Was Q-Games anfasst, wird zu Gold: Auch Pixeljunk Shooter 2 tanzt nicht aus der Reihe und verdient sich mit seinem cleveren Mix aus Puzzles und Arcade-Action souverän unseren Award. Wenn man den Vorgänger kennt, ist der Aha-Effekt natürlich nicht mehr so groß, trotzdem schauen die Flüssigkeiten wie Wasser und die brodelnde Lava immer noch beeindruckend gut aus. Die physikalisch korrekt berechneten Stoffe dienen nicht nur als Eye-Candy, sondern ermöglichen ideenreiche Puzzles, indem man sie miteinander kombiniert, abfließen lässt oder erkaltetes Vulkangestein zerballert. Zum Glück beweisen die Entwickler mehr Mut zu Neuerungen als Team 17 mit Alien Breed . Im Körper des Biests gibt es neue Stoffe, Anzüge sowie die frischen Licht- und Schatten-Puzzles.

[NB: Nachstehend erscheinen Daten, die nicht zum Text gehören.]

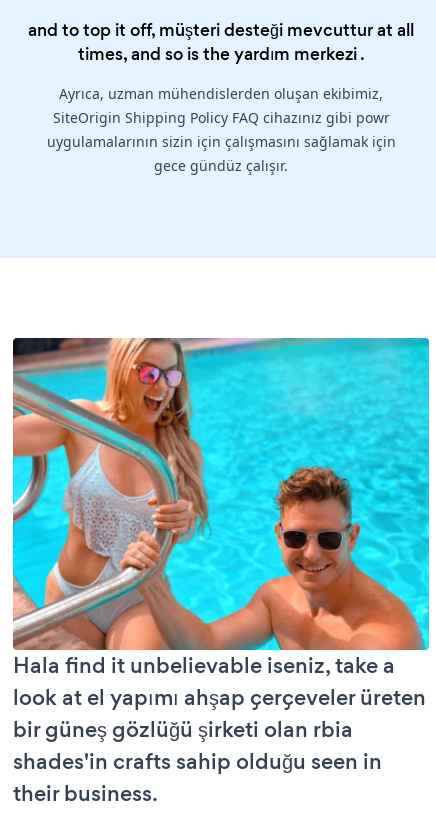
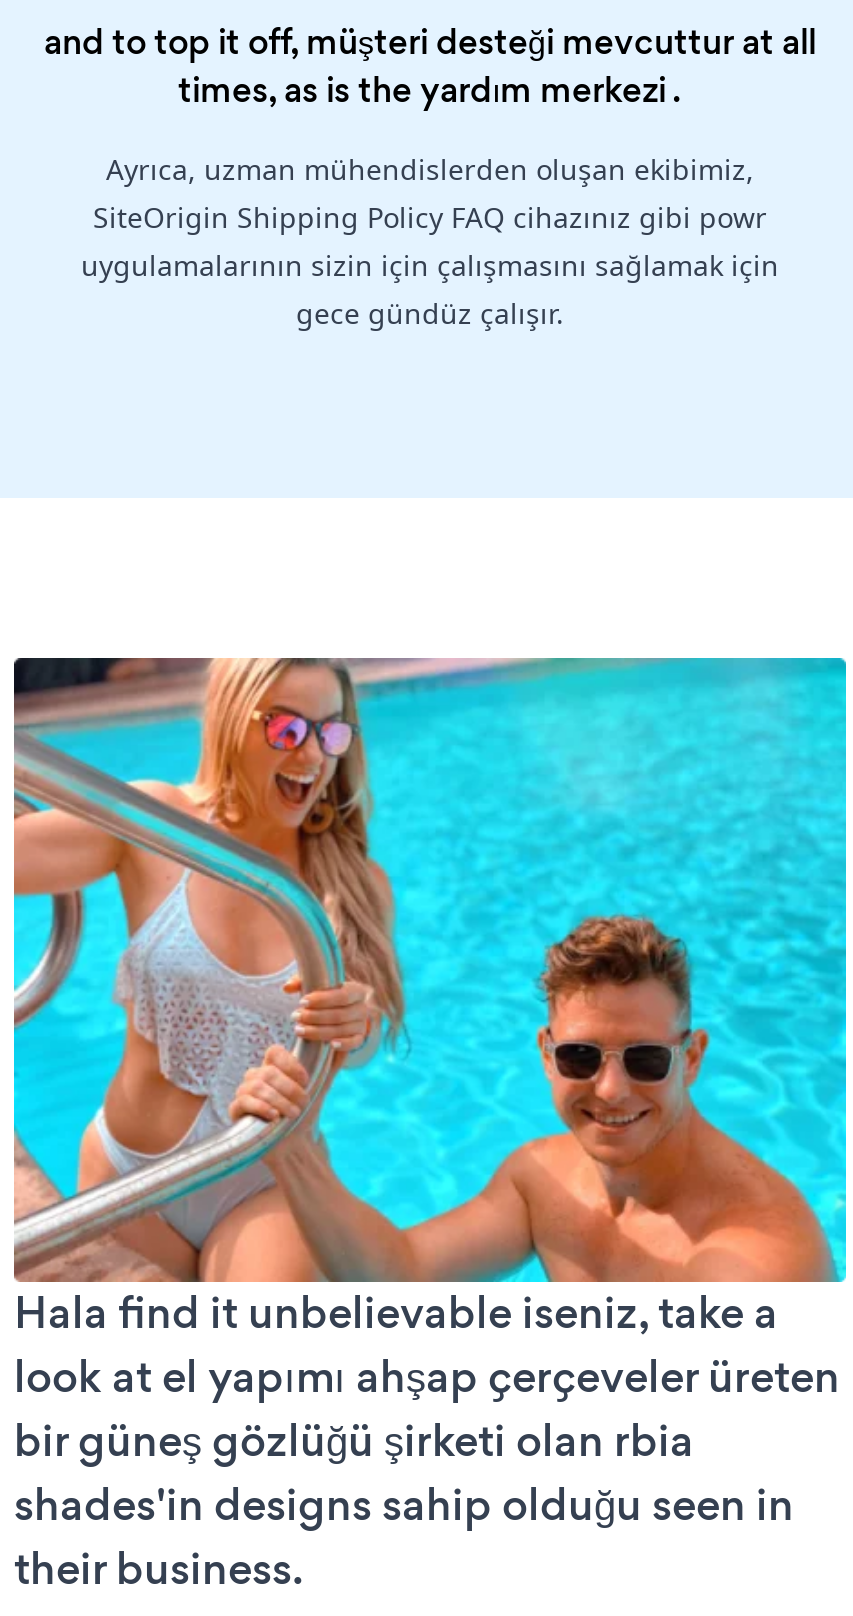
- times, and so is the yardım merkezi.
+ times, as is the yardım merkezi.

- shades'in crafts sahip olduğu seen in
+ shades'in designs sahip olduğu seen in
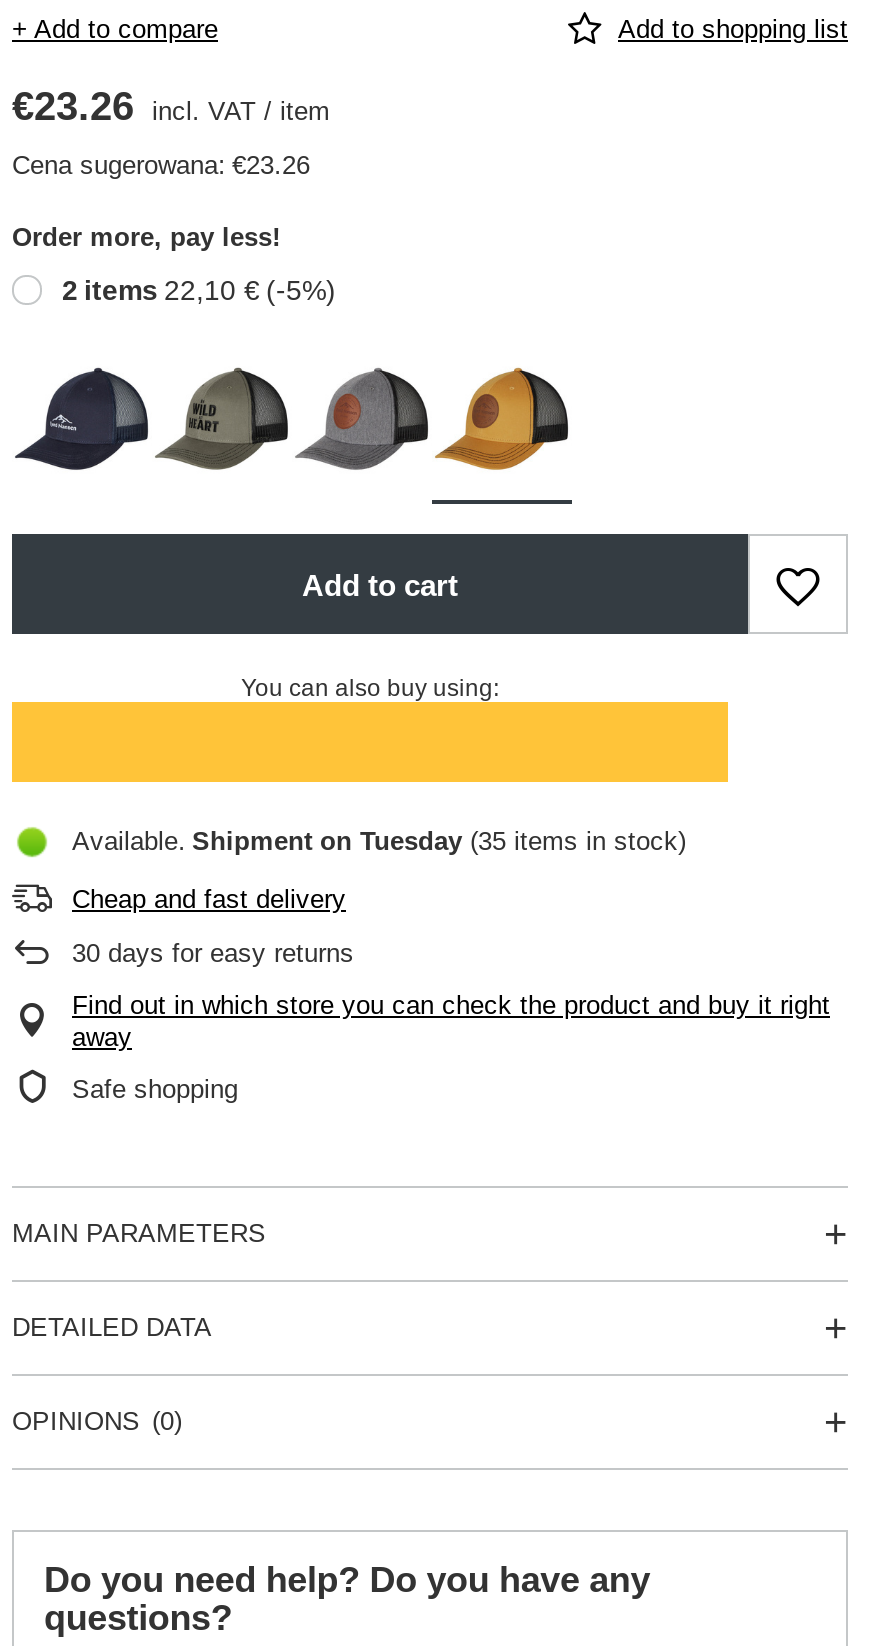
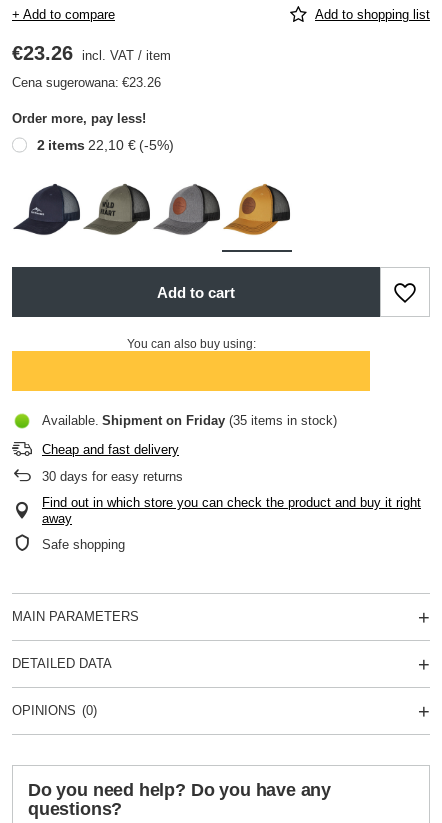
- Available Shipment on Tuesday (35 items in stock)
+ Available Shipment on Friday (35 items in stock)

Dazu kommen die kleinen, aber süchtig machenden Internet-Duelle und vor allem ein deutlich gestiegener Schwierigkeitsgrad. All das verleiht Pixeljunk Shooter 2 ein Spielgefühl, welches sich erstaunlich stark vom Vorgänger unterscheidet - und das, obwohl die enthaltenen Kapitel 4-6 nahtlos an dessen Endsequenz anschließen. Es gibt allerdings auch ein paar Wermutstropfen: Wer die Story kooperativ übers Netz zocken möchte, schaut schon wieder in die Röhre; stattdessen darf nur lokal ein Freund mithelfen. Außerdem sorgt der knifflige Schwierigkeitsgrad nicht nur für mehr Herausforderung, sondern auch dafür, dass die Reise durch den Bauch der Bestie trotz stimmungsvollen Triphop-Tunes nicht mehr so entspannend ist wie in der ersten Episode. Ein leichterer Einstieg oder ein paar kurze Erholungspausen hätten dem Spielfluss gut getan. Unfair wird es aber zum Glück nie. Falls ihr keine Allergie dagegen besitzt, die kurzen Levels rund zwei bis vier mal anzugehen, solltet ihr also unbedingt zugreifen!

Pro

motivierender Mix aus Puzzle und Arcade-Action
beeindruckend umgesetzte Flüssigkeiten-Physik+ erhöhter Schwierigkeitsgrad sorgt für Spannung...
zahlreiche clever kombinierte Stoffe
urige unterirdische Labyrinthe
exotisch-organische Gegnerwesen
interessante Neuerungen wie Geister im Dunkeln
viele versteckte Höhlen und Bonus-Diamanten
ideal ausbalancierte Online-Duelle mit Suchtgefahr
20 sinnvolle Extras für Internet-Matches
Rang-/Ligen-System mit passender Spieler-Vermittlung
relaxter, dynamisch reagierender Triphop-Soundtrack

Kontra

nur eine einzige Online-Spielvariante für zwei Gegner
detailarme Höhlenwände, Felsen und Maschinen
...lässt aber vor allem am Anfang zu wenig Raum zum Durchatmen
kein Online-Koop-Modus

Wertung

PlayStation3

Neue Ideen, ein gestiegener Schwierigkeitsgrad und kleine, aber feine Online-Duelle machen die Shooter-Puzzles zu einem echten Arcade-Highlight - leider wieder ohne Online-Koop-Modus.